会期:2017/07/20~2017/10/09

東京都美術館[東京都]

まるでビエンナーレのように頻繁に開かれる「ボストン美術館展」だが、巡回展の供給元だった名古屋ボストン美術館が来年度いっぱいで閉館しちゃうと、激減するのではないかと心配になる。ともあれ「ボストン美術館展」といえば、これまでミレーやゴッホを中心とするフランス近代絵画展か、日本の美術館以上に充実している日本の古美術展かのどちらかだったが、今回は古代エジプト美術から、中国の宋画、江戸期の美術、フランス近代絵画、18-20世紀のアメリカ美術、そして現代美術まで、それぞれ数は少ないけど世界の美術史のダイジェスト版を見せている。日本に世界美術史のダイジェスト展ができる美術館があるかというと……ない! さすがボストン、やっぱ名古屋は閉館しないでほしい。

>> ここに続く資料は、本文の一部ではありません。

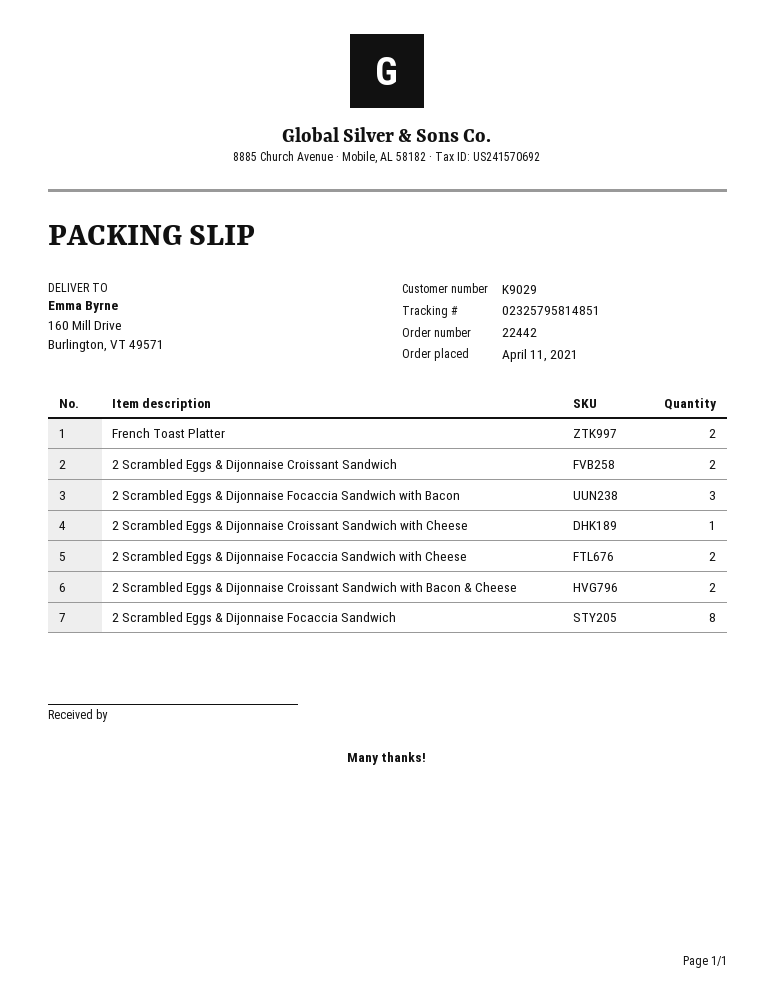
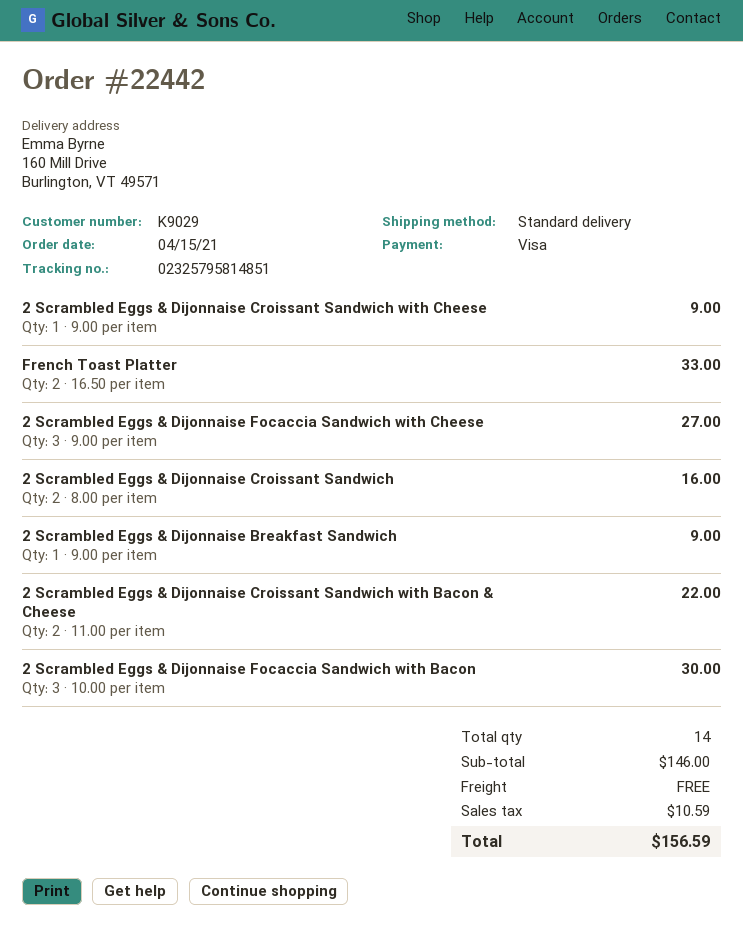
order date: 2021-04-11 -> 2021-04-15
2 Scrambled Eggs & Dijonnaise Focaccia Sandwich with Cheese: 2 -> 3
2 Scrambled Eggs & Dijonnaise Focaccia Sandwich: 8 -> none
2 Scrambled Eggs & Dijonnaise Breakfast Sandwich: none -> 1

展覧会を見ていくと、中国12-13世紀の宋画の次に18世紀の江戸期の水墨画があるので、両者を見比べてみるのもおもしろい。例えば陳容の《九龍図鑑》と、曽我蕭白の《風仙図屏風》との比較は、ルネサンスとマニエリスムの違いにも似ていて、さすが宋画はどっしりして品格があるなあと東洋美術には疎いぼくでも感じる一方、蕭白の奇想に富んだユーモアにはかなわないなと愛国心の薄いぼくでも思う。比較でいうと、今回の目玉であるゴッホの《郵便配達人ジョゼフ・ルーラン》と、《子守唄、ゆりかごを揺らすオーギュスティーヌ・ルーラン夫人》もいろいろ考えさせられる。ルーラン夫妻を描いた2点だが、前者ではあらためて絵のヘタクソさに目を奪われる。いったいジョゼフの手はどうなってるんだ!? こんなにデッサンが狂っていながら高く評価され、美術史上もっとも人気の高い画家はほかにいないだろう。ルーラン夫人はもっとスゴイ。背景の緑とオレンジの目玉のような、あるいは細胞のような不気味な模様はいったいなんだ? この2点のあいだにゴッホが例の耳切事件を起こしたわけで、いっちゃなんだが「使用前/使用後」のように見比べてみるのも一興かと。